Here I show some of my internal thinking behind recent work where I prove a theorem that I stated as conjecture in an earlier, related manuscript. This arose from a thought I had a while ago: can we achieve a Gram-schmidt-like proces but *without* the use of inner products? If possible then I thought I could use it produce interesting new matrix factorizations. This proved hard to even make meaningful, what does orthogonality even mean without inner products? I give some of the context below, I state my generalization of “orthogonal” to settings without inner products, and then I prove that my algorithm achieves these pseudo-orthogonal results.

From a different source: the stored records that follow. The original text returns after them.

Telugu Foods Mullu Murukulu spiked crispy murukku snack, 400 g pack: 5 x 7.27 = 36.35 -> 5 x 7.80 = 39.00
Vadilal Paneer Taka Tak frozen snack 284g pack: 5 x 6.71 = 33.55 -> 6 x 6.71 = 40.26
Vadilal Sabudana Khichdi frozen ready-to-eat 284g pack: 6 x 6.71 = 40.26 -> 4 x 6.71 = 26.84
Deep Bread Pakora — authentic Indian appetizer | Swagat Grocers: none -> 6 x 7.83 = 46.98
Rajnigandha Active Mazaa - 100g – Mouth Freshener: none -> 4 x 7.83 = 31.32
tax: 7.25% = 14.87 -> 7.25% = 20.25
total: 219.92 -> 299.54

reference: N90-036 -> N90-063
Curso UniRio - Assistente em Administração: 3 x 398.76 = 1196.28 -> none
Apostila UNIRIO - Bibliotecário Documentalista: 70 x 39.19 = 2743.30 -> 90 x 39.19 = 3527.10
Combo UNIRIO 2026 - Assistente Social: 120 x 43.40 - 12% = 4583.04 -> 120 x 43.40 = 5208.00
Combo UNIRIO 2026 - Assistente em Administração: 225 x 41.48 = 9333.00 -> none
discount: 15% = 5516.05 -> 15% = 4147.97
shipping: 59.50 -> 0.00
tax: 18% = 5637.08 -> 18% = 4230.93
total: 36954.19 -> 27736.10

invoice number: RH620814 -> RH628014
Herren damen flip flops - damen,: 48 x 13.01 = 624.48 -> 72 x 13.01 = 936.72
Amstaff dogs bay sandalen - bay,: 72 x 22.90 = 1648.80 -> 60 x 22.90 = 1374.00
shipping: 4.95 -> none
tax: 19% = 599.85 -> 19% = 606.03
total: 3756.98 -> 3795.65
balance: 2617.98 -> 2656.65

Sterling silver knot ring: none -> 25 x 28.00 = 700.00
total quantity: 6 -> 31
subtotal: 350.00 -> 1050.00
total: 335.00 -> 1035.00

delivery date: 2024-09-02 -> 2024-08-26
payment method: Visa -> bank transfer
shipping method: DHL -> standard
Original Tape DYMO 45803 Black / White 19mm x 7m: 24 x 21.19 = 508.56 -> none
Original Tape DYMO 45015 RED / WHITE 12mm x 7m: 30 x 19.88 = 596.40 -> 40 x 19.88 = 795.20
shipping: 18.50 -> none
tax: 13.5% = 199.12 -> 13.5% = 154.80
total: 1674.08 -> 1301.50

\(\newcommand{\norm}[1]{\left\lVert#1\right\rVert}\)

The Gram-Schmidt algorithm takes as input a sequence of linearly independent vectors \( A_1,A_2,\ldots,A_n \) and produces a new set of linearly independent vectors \( Q_1,Q_2,\ldots,Q_n \) such that \( span(Q_1,Q_2,\ldots,Q_n) = span(A_1,A_2,\ldots,A_n)\) (see definition of span), and also \( Q_i \cdot Q_j = 0 \) whenever \( i\neq j \) but \( Q_i \cdot Q_j = 1\). Here I’m using the standard Euclidean dot product.

What is the utility of this orthogonality property? Orthogonality essentially makes it easy to accurately solve systems of linear equations \( \mathbf{Q}\mathbf{x}=\mathbf{b} \) where \( \mathbf{Q} = [Q_1,Q_2,\ldots,Q_n] \). This results from the simple consequence of orthogonality that \( \mathbf{Q}^T \mathbf{Q} = \mathbf{I} \).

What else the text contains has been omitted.